Directions for this task: Print each line once more, unchanged, from the line holding "- tex_256_R.png" to the end of the listing below.

Information provided:
########################################
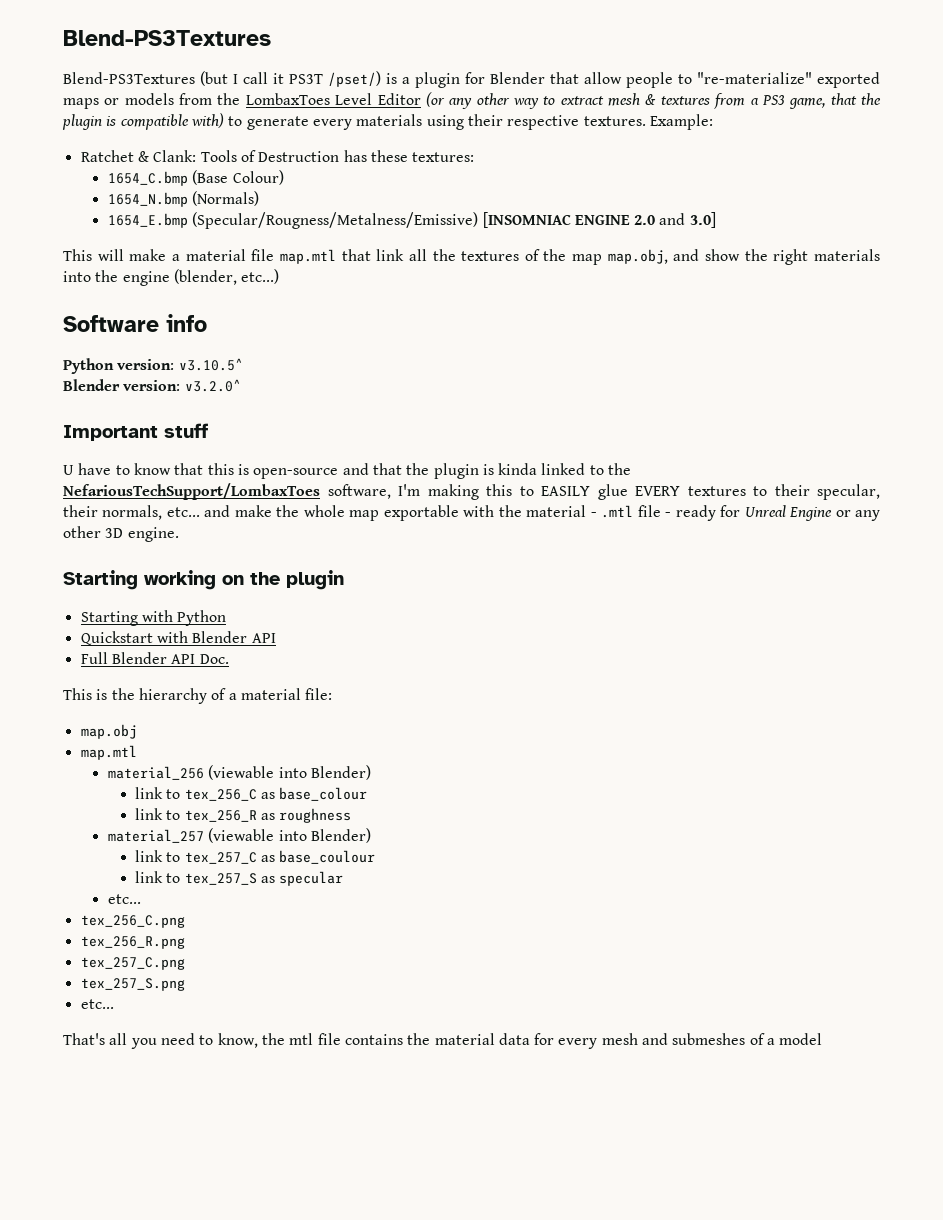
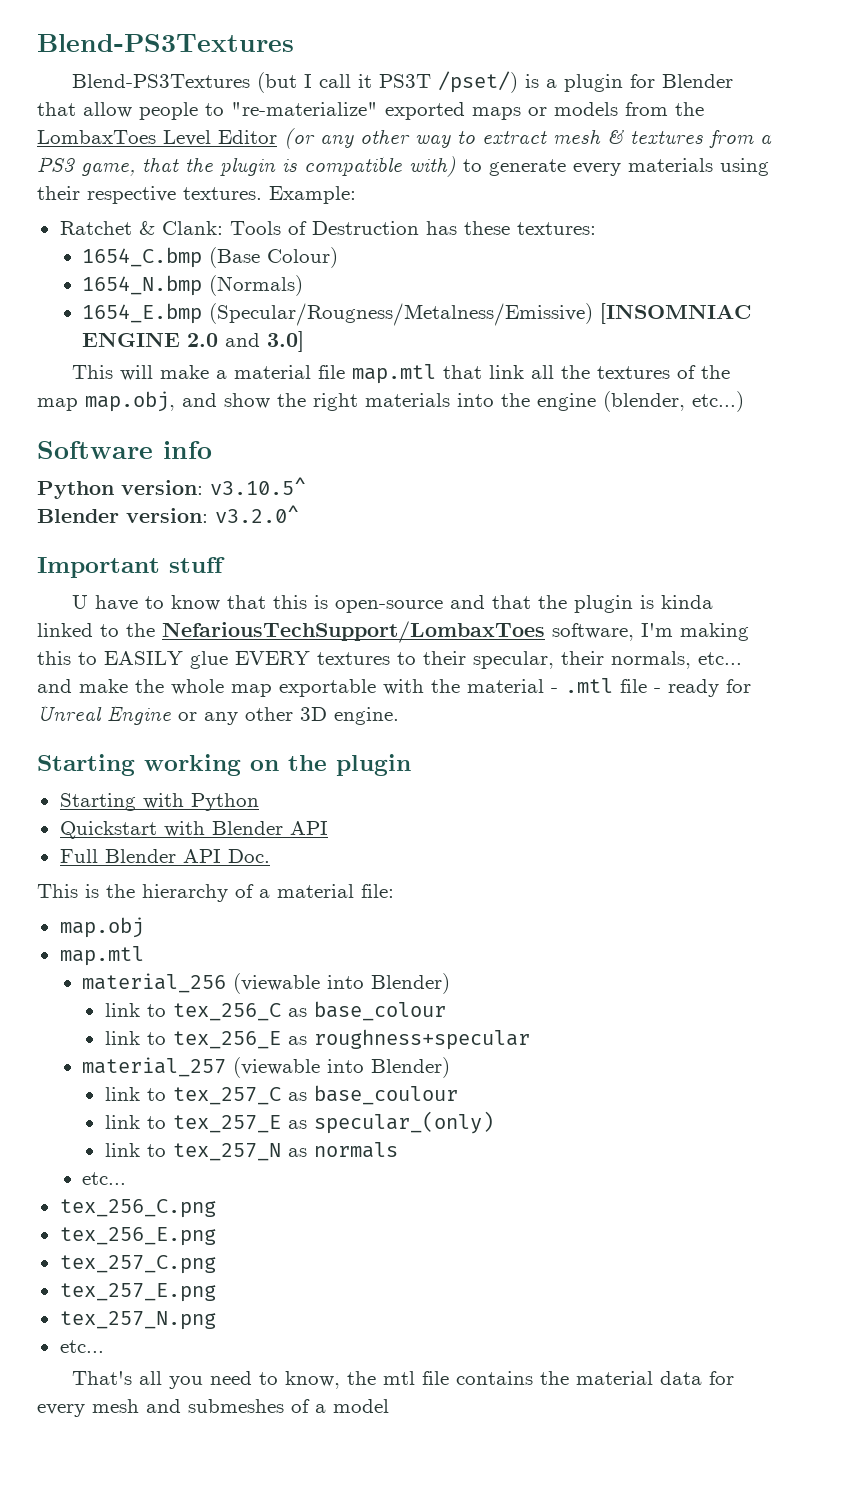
- link to tex_256_R as roughness
+ link to tex_256_E as roughness+specular
- link to tex_257_S as specular
+ link to tex_257_E as specular_(only)
+ link to tex_257_N as normals
- tex_256_R.png
+ tex_256_E.png
- tex_257_S.png
+ tex_257_E.png
+ tex_257_N.png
########################################
Response area:
- tex_256_R.png
+ tex_256_E.png
- tex_257_S.png
+ tex_257_E.png
+ tex_257_N.png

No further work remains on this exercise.